Daeman could feel the thinness of the atmosphere as he tried to swim through what was left of the air. And while the thermskin covered all exposed skin and conserved all of his body heat, he could still sense the freezing cold beyond the molecular layer. He could see its effects as well, since the inner panels of glass were covered by a thin film of ice and occasional clusters of free-floating ice crystals caught the light like dust in shafts of cathedral light.

They came across the first bodies after only five minutes of kicking and swimming through the connected asteroid buildings.
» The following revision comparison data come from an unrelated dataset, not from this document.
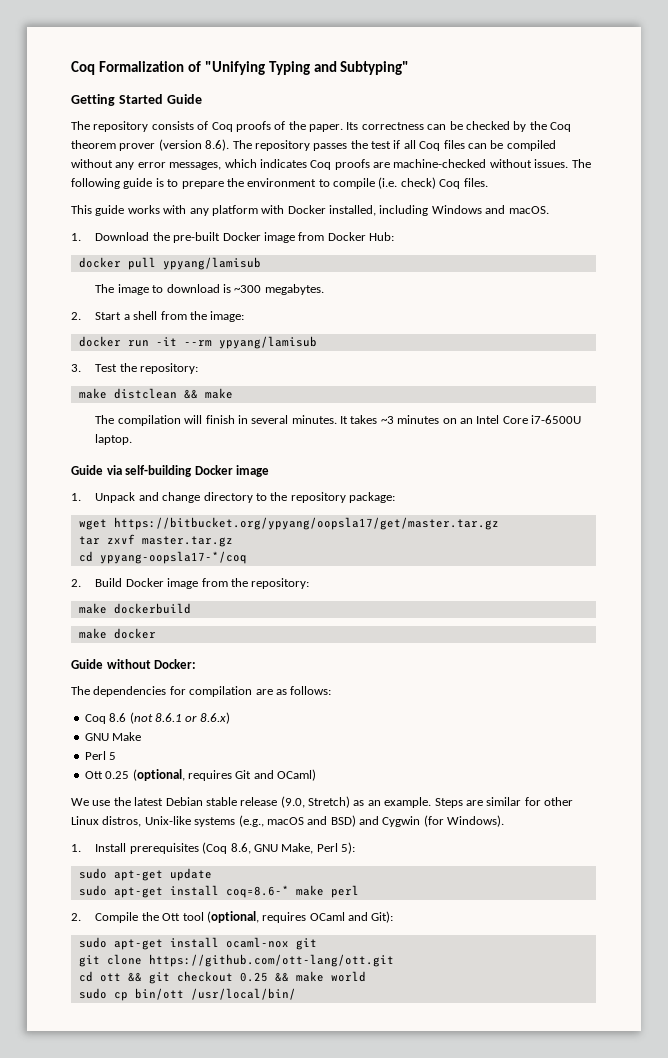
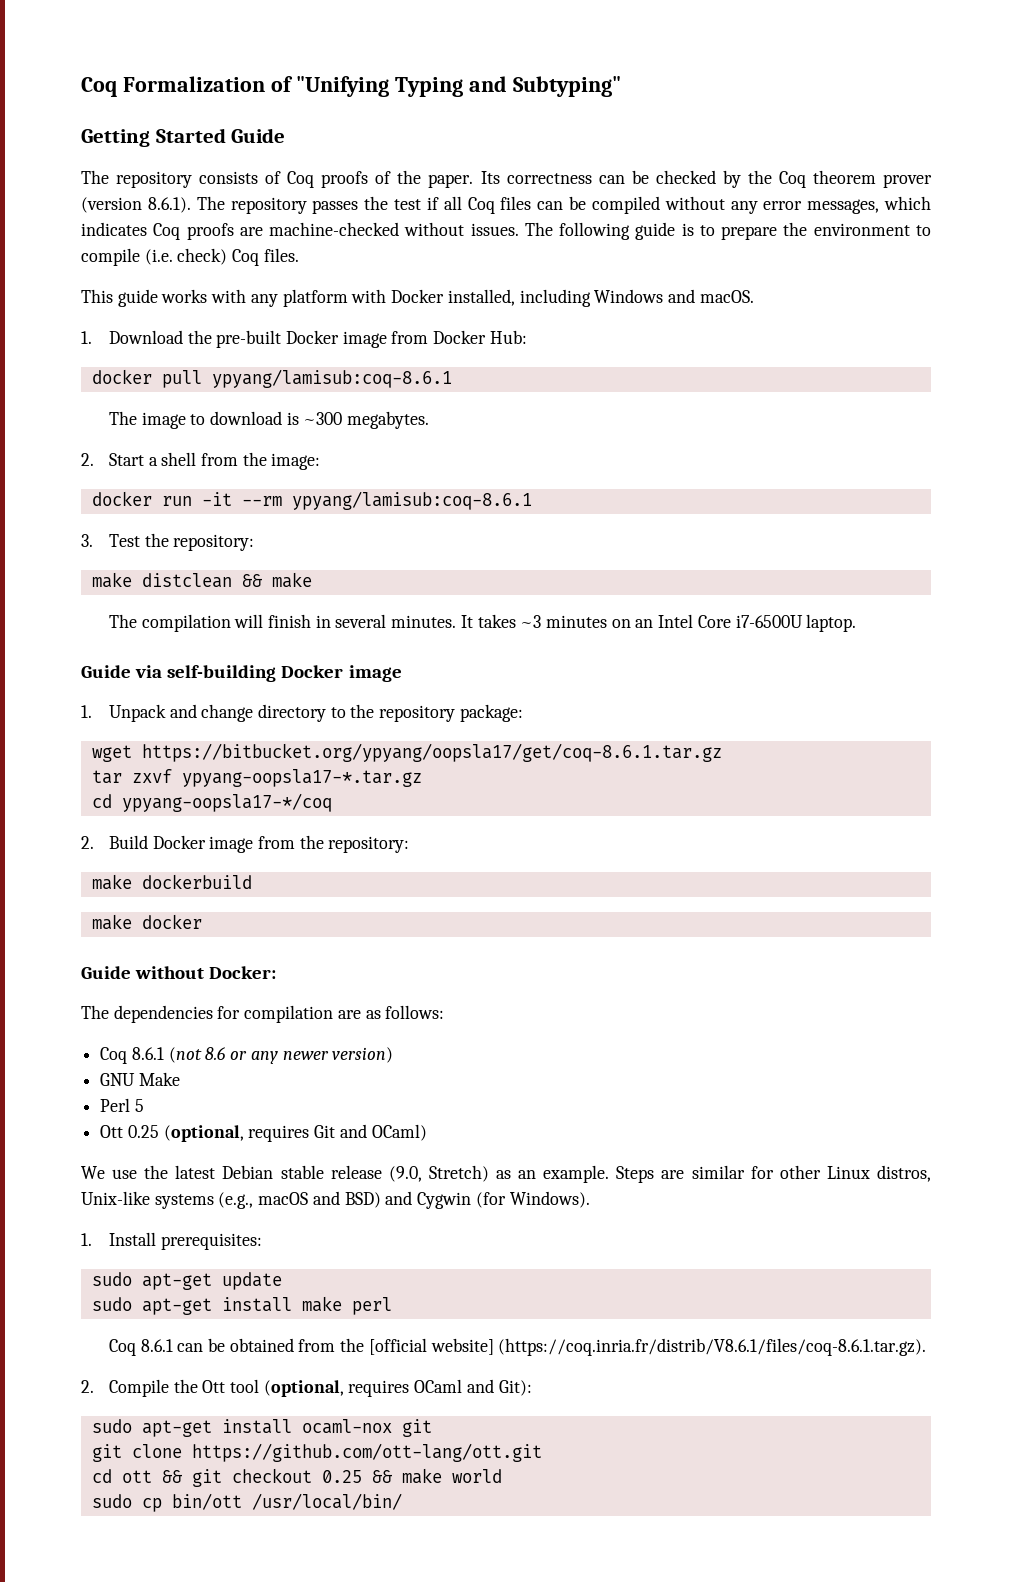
- Its correctness can be checked by the Coq theorem prover (version 8.6). The repository passes the test if all Coq files can be compiled without any error messages, which indicates Coq proofs are machine-checked without issues.
+ Its correctness can be checked by the Coq theorem prover (version 8.6.1). The repository passes the test if all Coq files can be compiled without any error messages, which indicates Coq proofs are machine-checked without issues.
- docker pull ypyang/lamisub
+ docker pull ypyang/lamisub:coq-8.6.1
- docker run -it --rm ypyang/lamisub
+ docker run -it --rm ypyang/lamisub:coq-8.6.1
- wget https://bitbucket.org/ypyang/oopsla17/get/master.tar.gz
+ wget https://bitbucket.org/ypyang/oopsla17/get/coq-8.6.1.tar.gz
- tar zxvf master.tar.gz
+ tar zxvf ypyang-oopsla17-*.tar.gz
- Coq 8.6 (not 8.6.1 or 8.6.x)
+ Coq 8.6.1 (not 8.6 or any newer version)
- 1. Install prerequisites (Coq 8.6, GNU Make, Perl 5):
+ 1. Install prerequisites:
- sudo apt-get install coq=8.6-* make perl
+ sudo apt-get install make perl
+ Coq 8.6.1 can be obtained from the [official website] (https://coq.inria.fr/distrib/V8.6.1/files/coq-8.6.1.tar.gz).

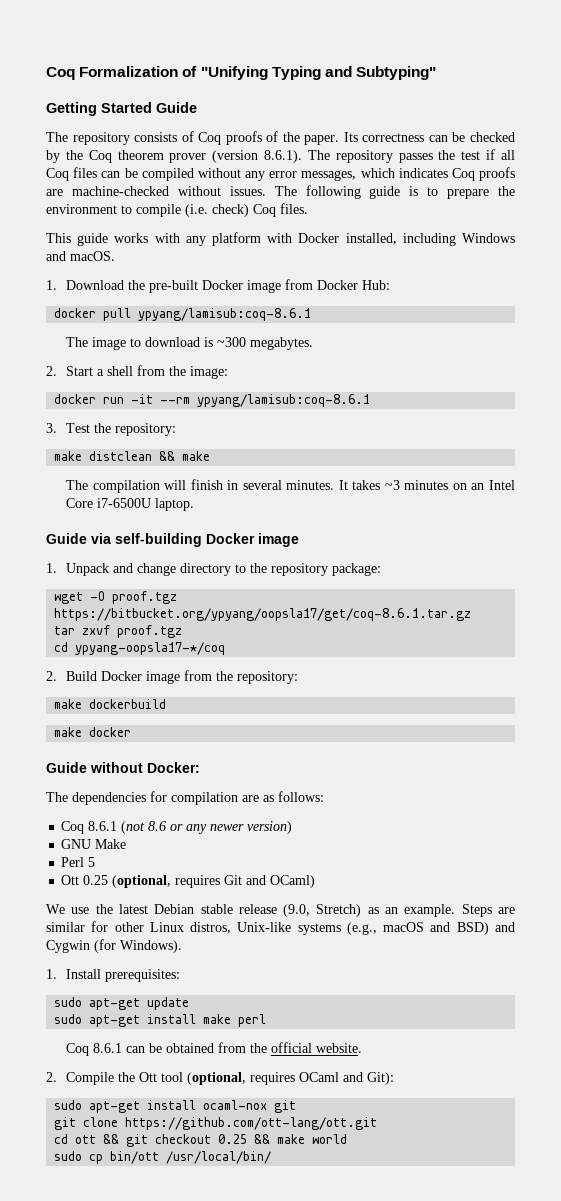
- wget https://bitbucket.org/ypyang/oopsla17/get/coq-8.6.1.tar.gz
+ wget -O proof.tgz https://bitbucket.org/ypyang/oopsla17/get/coq-8.6.1.tar.gz
- tar zxvf ypyang-oopsla17-*.tar.gz
+ tar zxvf proof.tgz
- Coq 8.6.1 can be obtained from the [official website] (https://coq.inria.fr/distrib/V8.6.1/files/coq-8.6.1.tar.gz).
+ Coq 8.6.1 can be obtained from the official website.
The surface below had been covered with grass, terrestrial plants, trees, plants and flowers which Daeman had never seen on earth, but all of these had died except for the swaying kelp towers. While the surface had been parklike, open balconies on metal columns and dining and gathering areas festooned on walls and window surfaces showed how small the forcefield gravity must have been. The post-humans must have been able to push off from the “ground” and soar a hundred or more vertical feet before needing another open platform or aerial stepping-stone to push again. Many of these platforms still held hoarfrosted tables, overturned chairs, bulbous couches, and freestanding tapestries.

And bodies.

Savi kicked her way up to a terrace almost a hundred feet across. At one time it obviously stood beside and looked down on a thin waterfall tumbling from a balcony four or five hundred feet higher on the permcrete wall, but now the waterfall was frozen into a fragile latticework of ice and the eating area held only floating bodies.
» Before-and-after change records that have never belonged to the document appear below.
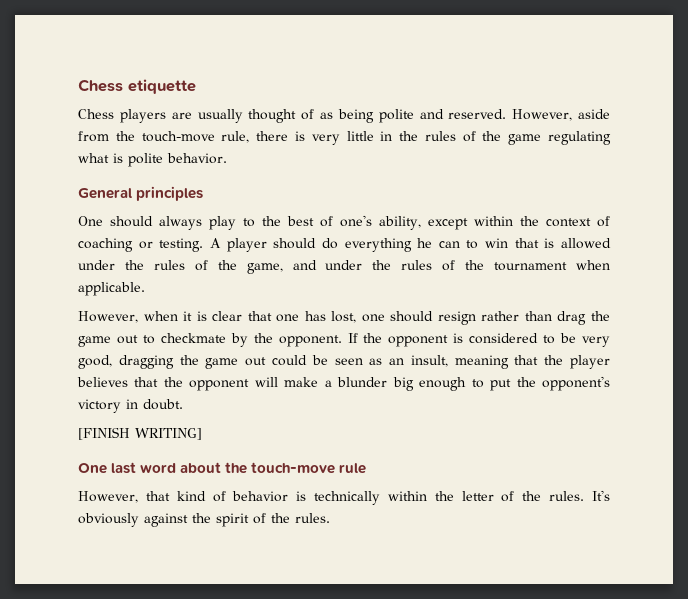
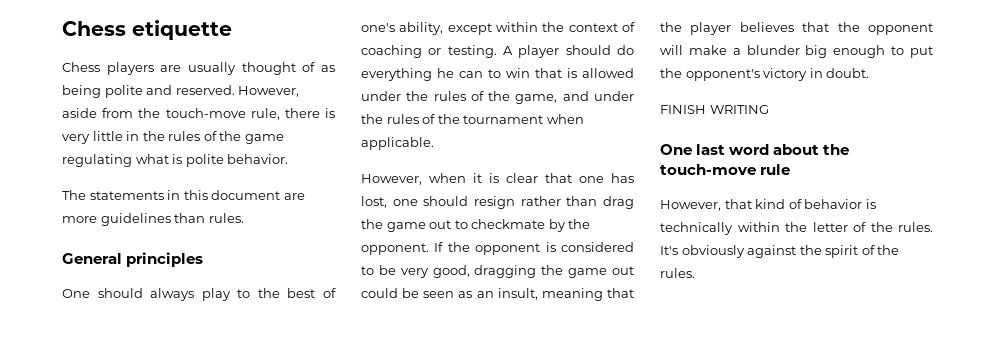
+ The statements in this document are more guidelines than rules.
- [FINISH WRITING]
+ FINISH WRITING

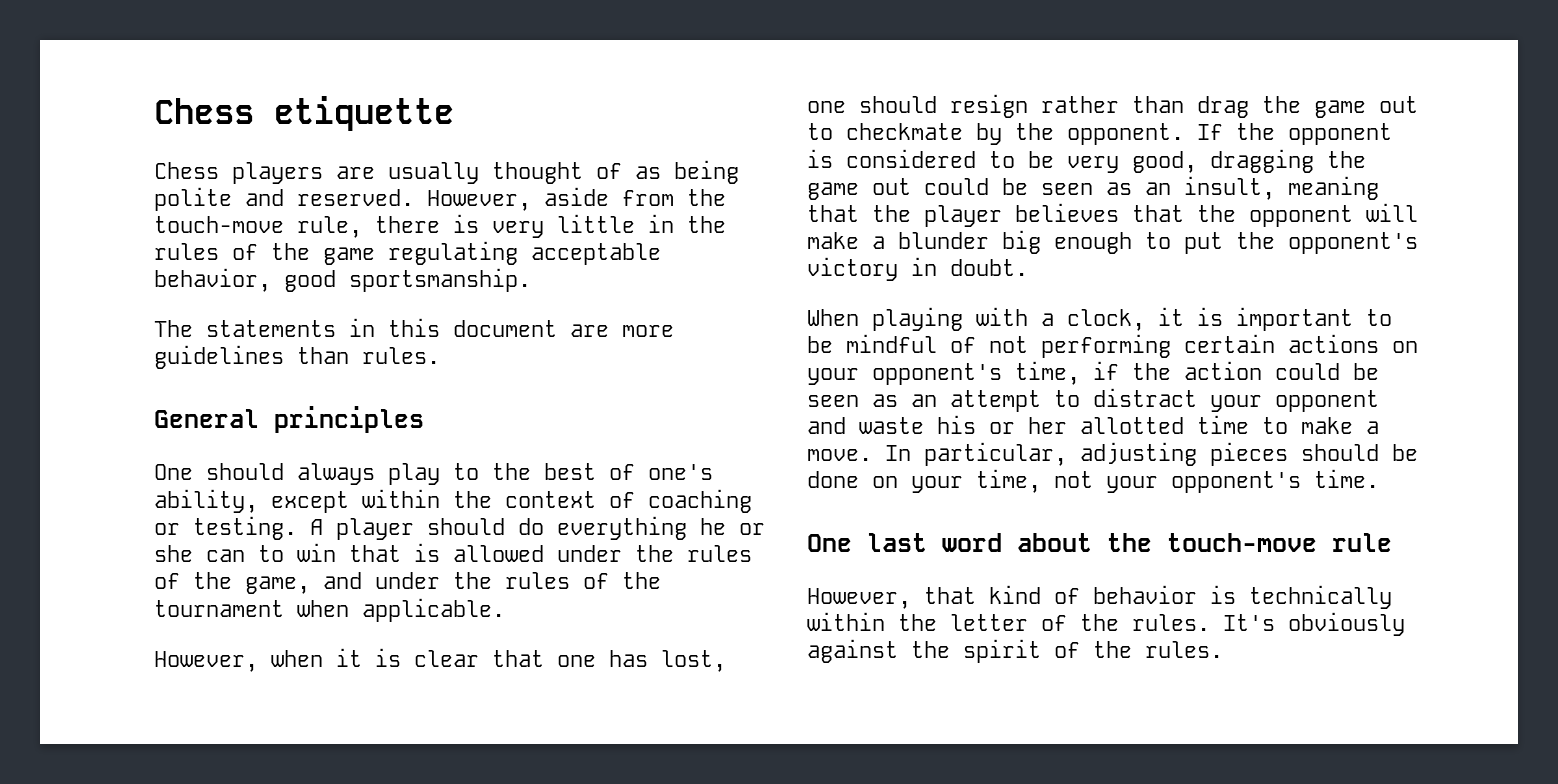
- However, aside from the touch-move rule, there is very little in the rules of the game regulating what is polite behavior.
+ However, aside from the touch-move rule, there is very little in the rules of the game regulating acceptable behavior, good sportsmanship.
- A player should do everything he can to win that is allowed under the rules of the game, and under the rules of the tournament when applicable.
+ A player should do everything he or she can to win that is allowed under the rules of the game, and under the rules of the tournament when applicable.
- FINISH WRITING
+ When playing with a clock, it is important to be mindful of not performing certain actions on your opponent's time, if the action could be seen as an attempt to distract your opponent and waste his or her allotted time to make a move. In particular, adjusting pieces should be done on your time, not your opponent's time.

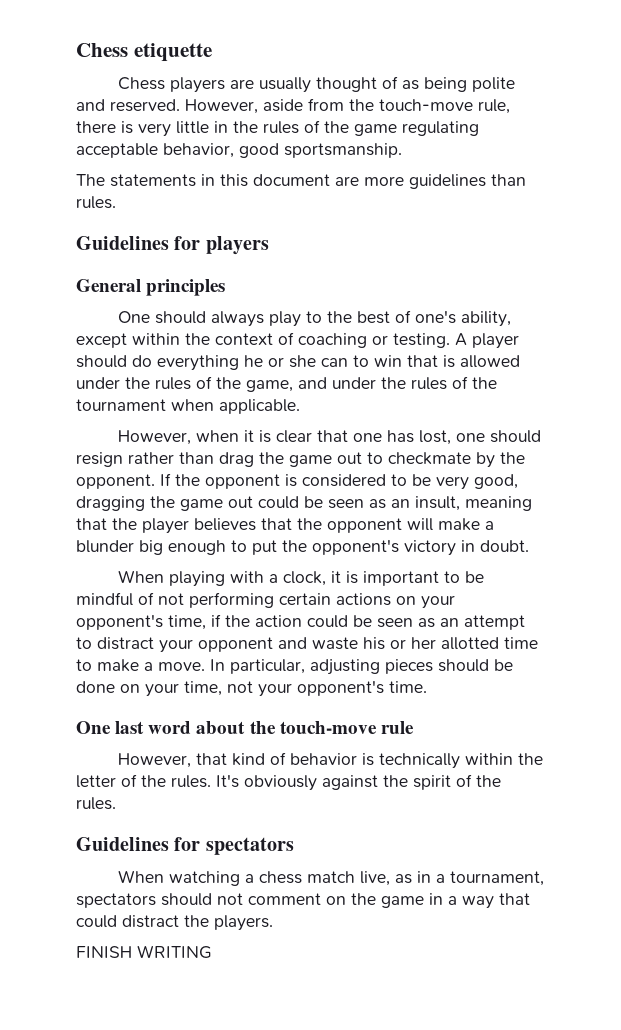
+ Guidelines for players
+ Guidelines for spectators
+ When watching a chess match live, as in a tournament, spectators should not comment on the game in a way that could distract the players.
+ FINISH WRITING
Female bodies. All female, although the gray objects looked more like leathery mummies than anything either male or female.

There was little decomposition as such, but the effects of extreme cold and decreasing air pressure had freeze-dried the corpses over years or decades or centuries. When Daeman floated closer to the first cluster of bodies—all free-floating in the zero-g, but tangled in the mesh of what had once been some sort of decorative net between the dining area and the waterfall—he decided it had been centuries, not just decades, since these women had breathed and walked and flown in what Savi said had probably been one-tenth gravity and laughed and done whatever else post-humans had done before . . . before what? The women’s eyes were still intact, although frozen and clouded white in the gray leathery faces, and Daeman looked into the milky stares of the half dozen or so of the bodies as if there might be some answer there. When none was forthcoming, he cleared his throat and said into his osmosis mask microphone, “What do you think killed them?”

“I was wondering the same thing,” said Harman, floating near a separate cluster of bodies. The blue of his suit was almost shocking in the dim, funereal light and set against the gray skin of the corpses. “Sudden depressurization?”

“No,” said Savi. Her face was only inches from the face of one of the dead women. “There’s no hemorrhaging behind the eyes or signs of asphyxia or burst eardrums the way there would be if there had been a cataclysmic loss of atmosphere. And look at this.”